Services are a way to give ownership of smaller, distinct, separable modules to different teams.
NOTE
A single service should be owned and operated by a single team that is typically no larger than three to eight developers. That team should be responsible for all aspects of that service.
By doing this, you loosen up the interteam dependencies and make it much easier for individual teams to operate and innovate independently from one another.
As previously stated, a single service should be owned and operated by a single team. The key is to make sure that all aspects of a single service are under the influence of a single team. This means that team is responsible for all development, testing, deployment, performance, and availability aspects of that service.
A single team can successfully manage more than one service, depending on the complexity and activity involved in those services. Additionally, if several services are very similar in nature, it might be easier for a single team to manage all of them.
Separate team for security reasons
Sometimes you want to restrict the number and scope of individuals who have access to the code and data stored within a given service. This is especially true for services that have regulatory or legal constraints, such as the credit card payment processing discussed before. Limiting access to a service with sensitive data can decrease your exposure to issues involved in the compromising of that data. In cases like this, you might physically limit access to the code, the data, and the systems hosting the service to only the key personnel required to support that service.
Additionally, splitting related sensitive data into two or more services, each owned by distinct teams, can reduce the chances of that data being compromised by making it less likely that multiple services with distinct owners will all have data compromised.
SPLITTING DATA FOR SECURITY REASONS
When you are processing credit card payments, the credit card numbers themselves can be stored in one service. The secondary information necessary to use those credit cards (such as billing address and CCV code) could be stored in a second service. By splitting this information across two services, each owned and operated by individual teams, you limit the chance that any one employee can inadvertently or intentionally expose enough data for a rogue agent to use one of your customers’ credit cards inappropriately.
You might even choose to not store the credit card numbers in your services at all and instead store them in a third-party credit card processing company’s services. This ensures that, even if one of your services is compromised, the credit cards themselves will not be.
Guideline #3: Naturally Separable Data
One of the requirements for a service is that its managed state and data need to be separate from other data. For a variety of reasons, it is problematic to have multiple independent code bases operating on the same set of data. Separating the code and the ownership is effective only if you also separate the data.
Figure 3-6 shows a service (Service A) that is trying to access data stored in another service (Service B). It illustrates the correct way for Service A to access data stored in Service B, which is for Service A to make an API call to Service B and then let Service B access the data in its database itself.
Figure 3-6. Correct way to share data
If Service A instead tries to access the data for Service B directly without going through Service B’s API, as shown in Figure 3-7, all sorts of problems can occur.
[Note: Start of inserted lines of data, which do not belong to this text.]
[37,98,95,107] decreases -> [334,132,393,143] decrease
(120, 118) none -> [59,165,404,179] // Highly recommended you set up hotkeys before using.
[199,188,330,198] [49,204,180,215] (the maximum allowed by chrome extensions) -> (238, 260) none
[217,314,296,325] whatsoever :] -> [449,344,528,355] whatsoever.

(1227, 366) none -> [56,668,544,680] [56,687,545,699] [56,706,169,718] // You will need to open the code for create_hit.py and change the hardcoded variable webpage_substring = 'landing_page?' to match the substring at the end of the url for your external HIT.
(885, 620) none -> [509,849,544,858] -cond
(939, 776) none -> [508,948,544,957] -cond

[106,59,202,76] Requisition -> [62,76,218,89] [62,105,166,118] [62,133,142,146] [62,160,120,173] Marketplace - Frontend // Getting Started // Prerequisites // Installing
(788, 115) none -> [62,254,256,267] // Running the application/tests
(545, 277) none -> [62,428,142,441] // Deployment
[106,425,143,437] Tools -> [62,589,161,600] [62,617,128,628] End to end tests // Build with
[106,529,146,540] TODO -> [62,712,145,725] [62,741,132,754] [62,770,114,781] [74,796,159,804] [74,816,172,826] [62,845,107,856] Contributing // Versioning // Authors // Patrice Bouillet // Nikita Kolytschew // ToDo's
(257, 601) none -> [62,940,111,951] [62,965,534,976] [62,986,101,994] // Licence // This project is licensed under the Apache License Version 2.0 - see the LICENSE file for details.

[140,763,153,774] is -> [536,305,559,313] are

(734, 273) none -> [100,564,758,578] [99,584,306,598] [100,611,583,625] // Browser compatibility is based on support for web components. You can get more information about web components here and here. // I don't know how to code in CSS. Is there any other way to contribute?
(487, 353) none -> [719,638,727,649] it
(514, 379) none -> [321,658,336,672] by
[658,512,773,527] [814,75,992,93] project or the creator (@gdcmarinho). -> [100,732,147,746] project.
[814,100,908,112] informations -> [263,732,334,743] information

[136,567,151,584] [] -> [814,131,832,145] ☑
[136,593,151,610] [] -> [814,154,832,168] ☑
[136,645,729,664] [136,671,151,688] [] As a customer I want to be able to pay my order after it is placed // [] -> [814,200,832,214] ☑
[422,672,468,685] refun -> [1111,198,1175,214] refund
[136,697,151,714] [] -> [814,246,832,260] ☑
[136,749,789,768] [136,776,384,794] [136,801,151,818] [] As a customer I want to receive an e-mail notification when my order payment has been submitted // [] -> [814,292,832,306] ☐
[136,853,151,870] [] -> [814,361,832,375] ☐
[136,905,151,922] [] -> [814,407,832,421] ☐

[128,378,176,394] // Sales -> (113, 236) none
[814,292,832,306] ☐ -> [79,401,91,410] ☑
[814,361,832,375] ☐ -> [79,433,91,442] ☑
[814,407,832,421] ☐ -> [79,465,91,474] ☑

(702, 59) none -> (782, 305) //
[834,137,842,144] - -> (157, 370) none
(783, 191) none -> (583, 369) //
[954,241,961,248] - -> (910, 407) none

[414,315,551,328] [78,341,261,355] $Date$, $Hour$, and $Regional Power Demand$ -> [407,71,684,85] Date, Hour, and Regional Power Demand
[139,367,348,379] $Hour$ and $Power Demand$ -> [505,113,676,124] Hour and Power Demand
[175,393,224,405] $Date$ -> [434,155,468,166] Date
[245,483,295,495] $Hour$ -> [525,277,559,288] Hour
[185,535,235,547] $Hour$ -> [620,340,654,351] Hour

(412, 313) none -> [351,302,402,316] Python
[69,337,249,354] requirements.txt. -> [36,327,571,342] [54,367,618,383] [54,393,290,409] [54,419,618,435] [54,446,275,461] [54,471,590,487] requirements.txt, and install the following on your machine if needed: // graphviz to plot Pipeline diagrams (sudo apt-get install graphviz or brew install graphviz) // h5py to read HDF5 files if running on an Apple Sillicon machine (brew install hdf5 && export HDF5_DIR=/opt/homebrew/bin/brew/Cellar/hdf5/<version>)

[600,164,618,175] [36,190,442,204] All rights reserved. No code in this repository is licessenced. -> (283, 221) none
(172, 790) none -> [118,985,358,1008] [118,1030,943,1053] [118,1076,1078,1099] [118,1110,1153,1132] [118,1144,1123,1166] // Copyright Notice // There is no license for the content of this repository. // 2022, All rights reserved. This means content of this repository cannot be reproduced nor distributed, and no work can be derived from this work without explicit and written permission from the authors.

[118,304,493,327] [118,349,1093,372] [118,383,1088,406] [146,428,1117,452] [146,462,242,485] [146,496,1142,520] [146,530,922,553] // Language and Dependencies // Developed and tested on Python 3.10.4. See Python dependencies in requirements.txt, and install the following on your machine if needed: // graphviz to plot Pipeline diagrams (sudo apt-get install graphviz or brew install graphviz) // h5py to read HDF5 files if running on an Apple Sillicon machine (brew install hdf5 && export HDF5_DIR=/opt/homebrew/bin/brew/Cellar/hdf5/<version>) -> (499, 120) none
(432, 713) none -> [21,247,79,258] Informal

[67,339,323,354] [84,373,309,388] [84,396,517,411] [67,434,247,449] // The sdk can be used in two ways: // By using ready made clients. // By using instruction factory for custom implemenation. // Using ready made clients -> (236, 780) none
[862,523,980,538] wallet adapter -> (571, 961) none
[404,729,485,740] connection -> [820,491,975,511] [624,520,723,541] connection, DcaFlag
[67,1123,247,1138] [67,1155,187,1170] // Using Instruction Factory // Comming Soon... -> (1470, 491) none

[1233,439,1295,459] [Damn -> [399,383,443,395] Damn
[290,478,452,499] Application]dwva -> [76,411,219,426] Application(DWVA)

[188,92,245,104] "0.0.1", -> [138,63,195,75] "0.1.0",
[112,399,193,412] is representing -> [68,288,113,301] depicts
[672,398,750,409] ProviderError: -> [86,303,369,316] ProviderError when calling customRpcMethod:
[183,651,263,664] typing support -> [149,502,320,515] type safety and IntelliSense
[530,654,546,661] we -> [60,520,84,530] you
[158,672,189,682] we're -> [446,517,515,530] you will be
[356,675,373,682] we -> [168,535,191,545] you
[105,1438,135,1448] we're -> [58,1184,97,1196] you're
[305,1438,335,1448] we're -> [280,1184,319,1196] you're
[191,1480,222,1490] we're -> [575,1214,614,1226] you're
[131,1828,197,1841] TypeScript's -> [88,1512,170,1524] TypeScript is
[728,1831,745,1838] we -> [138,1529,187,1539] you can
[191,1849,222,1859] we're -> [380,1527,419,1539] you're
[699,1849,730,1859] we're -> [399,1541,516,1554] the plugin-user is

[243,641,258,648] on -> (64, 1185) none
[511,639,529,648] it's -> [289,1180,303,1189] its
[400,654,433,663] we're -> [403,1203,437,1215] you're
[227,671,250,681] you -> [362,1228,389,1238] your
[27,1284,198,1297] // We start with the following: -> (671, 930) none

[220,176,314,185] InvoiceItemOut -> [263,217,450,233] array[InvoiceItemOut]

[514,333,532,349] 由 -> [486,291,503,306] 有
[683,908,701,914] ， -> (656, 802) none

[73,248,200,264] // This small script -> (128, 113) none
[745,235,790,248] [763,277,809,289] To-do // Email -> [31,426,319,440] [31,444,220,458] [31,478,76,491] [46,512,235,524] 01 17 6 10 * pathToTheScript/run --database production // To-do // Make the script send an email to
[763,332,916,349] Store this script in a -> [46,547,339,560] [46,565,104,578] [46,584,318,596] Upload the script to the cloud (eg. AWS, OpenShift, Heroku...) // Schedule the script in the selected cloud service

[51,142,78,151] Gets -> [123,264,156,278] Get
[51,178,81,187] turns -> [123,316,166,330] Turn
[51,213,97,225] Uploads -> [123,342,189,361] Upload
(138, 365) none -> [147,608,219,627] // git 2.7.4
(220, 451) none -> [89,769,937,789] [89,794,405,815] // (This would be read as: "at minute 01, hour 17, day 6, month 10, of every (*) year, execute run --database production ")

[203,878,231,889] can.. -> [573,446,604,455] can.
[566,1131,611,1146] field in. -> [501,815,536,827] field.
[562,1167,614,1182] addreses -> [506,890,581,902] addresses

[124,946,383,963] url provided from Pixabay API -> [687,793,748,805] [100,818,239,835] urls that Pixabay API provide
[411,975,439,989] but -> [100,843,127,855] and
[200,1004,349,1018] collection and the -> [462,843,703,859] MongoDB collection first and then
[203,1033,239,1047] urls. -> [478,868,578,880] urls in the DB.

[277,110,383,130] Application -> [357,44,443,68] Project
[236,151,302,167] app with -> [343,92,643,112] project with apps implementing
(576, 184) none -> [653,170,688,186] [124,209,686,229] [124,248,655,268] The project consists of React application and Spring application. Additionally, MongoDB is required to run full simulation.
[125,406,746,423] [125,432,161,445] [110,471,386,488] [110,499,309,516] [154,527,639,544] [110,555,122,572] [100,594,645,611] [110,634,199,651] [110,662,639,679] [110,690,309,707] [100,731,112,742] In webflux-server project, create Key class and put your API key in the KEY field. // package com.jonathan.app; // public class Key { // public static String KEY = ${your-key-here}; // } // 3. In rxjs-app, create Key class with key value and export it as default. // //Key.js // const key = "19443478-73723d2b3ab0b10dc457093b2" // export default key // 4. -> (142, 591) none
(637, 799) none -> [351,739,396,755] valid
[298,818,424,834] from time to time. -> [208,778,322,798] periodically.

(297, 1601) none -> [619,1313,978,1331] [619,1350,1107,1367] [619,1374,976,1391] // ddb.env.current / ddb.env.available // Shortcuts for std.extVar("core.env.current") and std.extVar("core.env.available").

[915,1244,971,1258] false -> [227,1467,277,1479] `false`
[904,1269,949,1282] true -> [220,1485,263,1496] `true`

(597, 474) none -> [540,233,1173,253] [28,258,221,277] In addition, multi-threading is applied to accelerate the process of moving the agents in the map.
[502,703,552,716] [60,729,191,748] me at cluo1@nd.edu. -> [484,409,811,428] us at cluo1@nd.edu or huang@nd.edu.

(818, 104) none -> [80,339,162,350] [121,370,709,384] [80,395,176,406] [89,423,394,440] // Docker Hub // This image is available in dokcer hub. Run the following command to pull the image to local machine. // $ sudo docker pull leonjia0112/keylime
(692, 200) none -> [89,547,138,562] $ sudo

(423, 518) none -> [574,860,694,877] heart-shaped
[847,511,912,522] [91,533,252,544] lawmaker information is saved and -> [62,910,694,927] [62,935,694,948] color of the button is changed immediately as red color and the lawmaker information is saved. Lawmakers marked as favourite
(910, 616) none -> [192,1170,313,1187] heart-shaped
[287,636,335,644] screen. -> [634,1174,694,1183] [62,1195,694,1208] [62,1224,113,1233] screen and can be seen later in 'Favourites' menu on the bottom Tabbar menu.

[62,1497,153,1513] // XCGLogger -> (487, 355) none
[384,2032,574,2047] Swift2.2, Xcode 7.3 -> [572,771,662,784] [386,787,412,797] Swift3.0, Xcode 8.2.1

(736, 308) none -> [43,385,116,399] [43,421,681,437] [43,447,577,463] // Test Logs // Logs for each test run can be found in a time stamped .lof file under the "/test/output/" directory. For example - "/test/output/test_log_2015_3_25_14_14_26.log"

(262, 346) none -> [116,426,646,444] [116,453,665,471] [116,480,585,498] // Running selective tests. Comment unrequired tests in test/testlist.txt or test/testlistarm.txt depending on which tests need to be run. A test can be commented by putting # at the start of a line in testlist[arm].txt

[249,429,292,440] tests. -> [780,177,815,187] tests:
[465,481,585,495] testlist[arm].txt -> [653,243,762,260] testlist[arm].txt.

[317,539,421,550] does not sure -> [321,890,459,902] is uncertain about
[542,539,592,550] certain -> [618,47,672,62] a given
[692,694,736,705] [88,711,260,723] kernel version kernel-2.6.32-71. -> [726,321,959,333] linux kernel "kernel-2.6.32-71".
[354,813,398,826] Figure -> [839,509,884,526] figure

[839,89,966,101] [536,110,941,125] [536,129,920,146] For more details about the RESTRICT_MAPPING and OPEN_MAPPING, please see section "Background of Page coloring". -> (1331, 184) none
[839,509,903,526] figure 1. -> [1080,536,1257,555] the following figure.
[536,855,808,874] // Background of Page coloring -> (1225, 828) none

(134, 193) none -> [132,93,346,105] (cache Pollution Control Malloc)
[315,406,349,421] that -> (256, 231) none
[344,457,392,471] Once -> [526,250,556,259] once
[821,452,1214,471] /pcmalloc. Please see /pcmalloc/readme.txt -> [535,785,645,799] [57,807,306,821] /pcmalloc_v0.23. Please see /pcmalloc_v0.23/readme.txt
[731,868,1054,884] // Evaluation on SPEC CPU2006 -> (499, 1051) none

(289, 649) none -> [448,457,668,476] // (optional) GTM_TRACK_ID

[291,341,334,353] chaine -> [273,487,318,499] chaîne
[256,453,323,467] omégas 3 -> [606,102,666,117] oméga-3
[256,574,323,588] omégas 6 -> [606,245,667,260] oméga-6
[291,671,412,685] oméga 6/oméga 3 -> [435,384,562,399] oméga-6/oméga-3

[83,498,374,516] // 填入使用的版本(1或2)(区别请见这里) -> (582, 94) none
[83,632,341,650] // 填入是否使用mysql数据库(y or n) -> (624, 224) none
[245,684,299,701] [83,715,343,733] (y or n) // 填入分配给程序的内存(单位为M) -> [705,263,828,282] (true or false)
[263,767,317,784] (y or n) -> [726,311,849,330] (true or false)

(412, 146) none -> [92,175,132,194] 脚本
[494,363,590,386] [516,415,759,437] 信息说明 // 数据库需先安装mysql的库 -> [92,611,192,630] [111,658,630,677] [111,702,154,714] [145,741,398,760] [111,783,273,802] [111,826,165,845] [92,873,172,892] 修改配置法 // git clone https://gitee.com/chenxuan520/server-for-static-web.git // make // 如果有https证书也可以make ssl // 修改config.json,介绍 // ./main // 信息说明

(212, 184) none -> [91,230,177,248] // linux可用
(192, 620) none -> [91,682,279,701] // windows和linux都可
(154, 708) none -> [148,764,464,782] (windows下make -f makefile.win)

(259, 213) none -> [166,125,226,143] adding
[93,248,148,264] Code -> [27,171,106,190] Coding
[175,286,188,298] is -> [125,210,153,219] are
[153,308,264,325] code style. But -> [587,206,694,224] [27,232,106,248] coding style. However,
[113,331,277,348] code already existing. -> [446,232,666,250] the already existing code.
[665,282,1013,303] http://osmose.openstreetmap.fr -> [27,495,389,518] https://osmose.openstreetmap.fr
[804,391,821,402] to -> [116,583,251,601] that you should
This sort of data integration would require tighter coordination between Service A and Service B than is desired, and it can cause problems when data maintenance and schema migration activities need to occur. In general, the accessing of Service B’s data directly by Service A without involving Service B’s business logic in that process can cause serious data versioning and data corruption issues. It should be strictly avoided.
As you can see, determining data division lines is an important characteristic in determining service division lines. Does it make sense for a given service to be the “owner” of its data and provide access to that data only via external service interfaces? If the answer is “yes,” this is a good candidate for a service boundary. If the answer is “no,” it is not a good service boundary.
A service that needs to operate on data owned by another service must do so via published interfaces (APIs) provided by the service that owns that data.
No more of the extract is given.